Physical activity lacking for food-insecure Oregon rural children
Many rural Oregon children living in food-insecure homes aren’t getting enough physical activity, according to an Oregon State University study.
The study is published in the journal Preventative Medicine Reports.
In a sample of 144 families in three counties–Clackamas, Columbia and Klamath–40 percent were determined by OSU researchers to be at risk for food insecurity, which describes a socioeconomic condition where households have limited or uncertain access to food of adequate quantity or quality.
Among the food-insecure households, more families reported low readiness to provide opportunities for their children to be active outside of the school day.

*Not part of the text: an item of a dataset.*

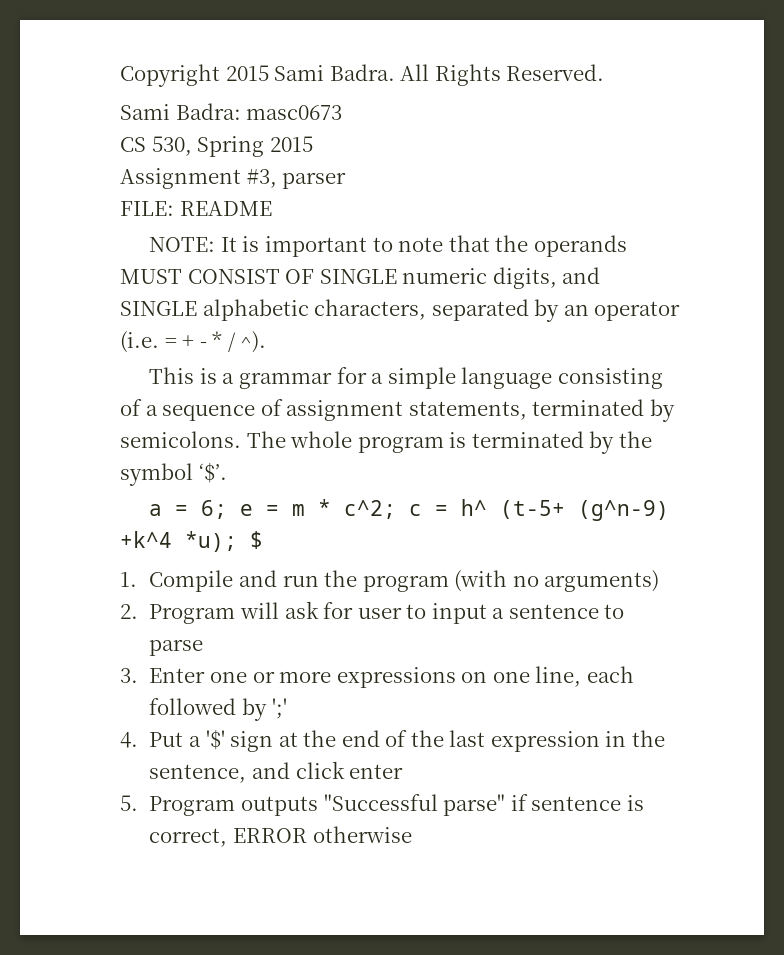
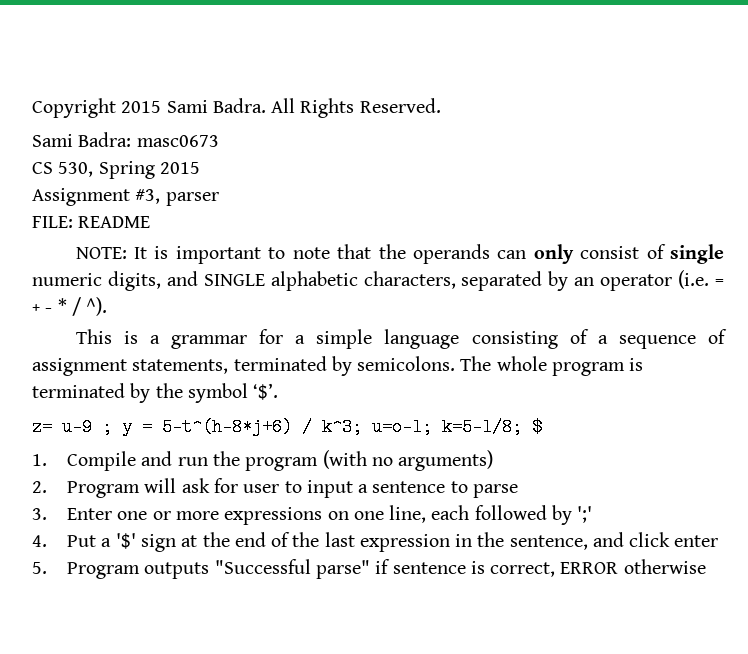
[120,269,397,284] MUST CONSIST OF SINGLE -> [497,244,724,264] can only consist of single
[149,499,670,521] [120,531,237,552] a = 6; e = m * c^2; c = h^ (t-5+ (g^n-9) +k^4 *u); -> [32,418,522,436] z= u-9 ; y = 5-t^(h-8*j+6) / k^3; u=o-l; k=5-l/8;

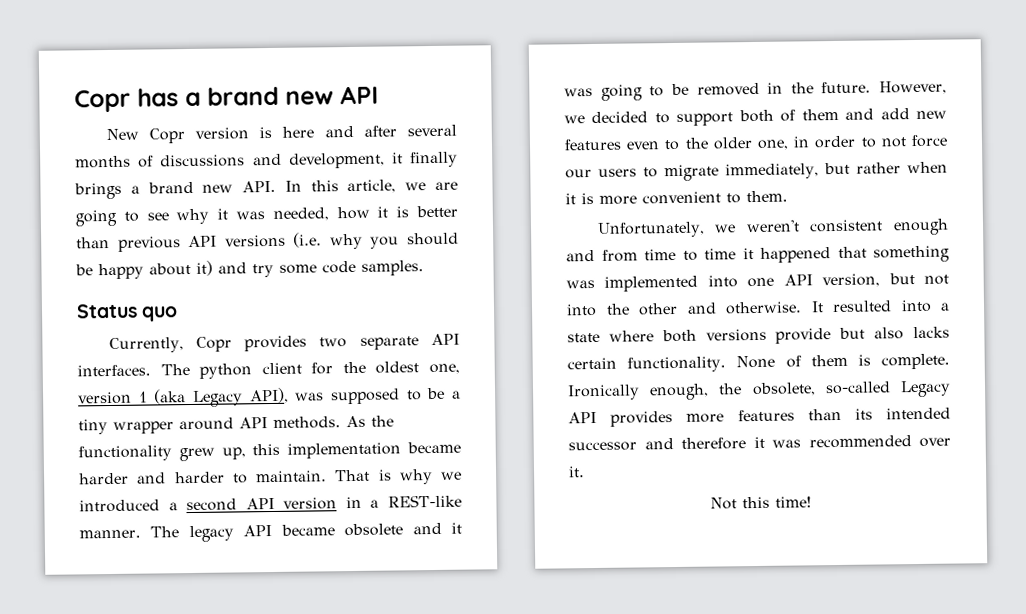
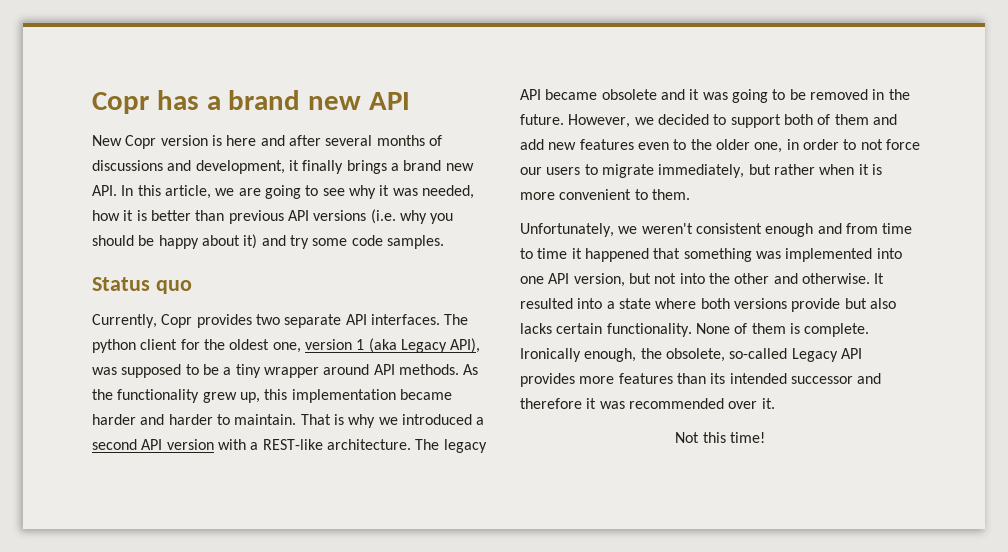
[345,496,362,509] in -> [217,439,246,450] with
[79,529,141,539] manner. -> [326,439,411,450] architecture.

“We interpret this to mean many of Oregon’s rural families at risk for food insecurity are also struggling to provide physical activity opportunities for their children,” said Kathy Gunter, an OSU Extension Service physical activity specialist and lead author on the study.
“Children living in rural areas are known to have higher risk for obesity compared to their urban counterparts, and the disparity is likely influenced by numerous factors, including their diet and amount of physical activity. There are measures to clearly indicate whether someone has enough to eat and feed their family. But in this study, we present a new concept: ‘physical activity insecurity.’ We already know that food insecurity is associated with poverty, and we believe the same may be true for physical activity insecurity.”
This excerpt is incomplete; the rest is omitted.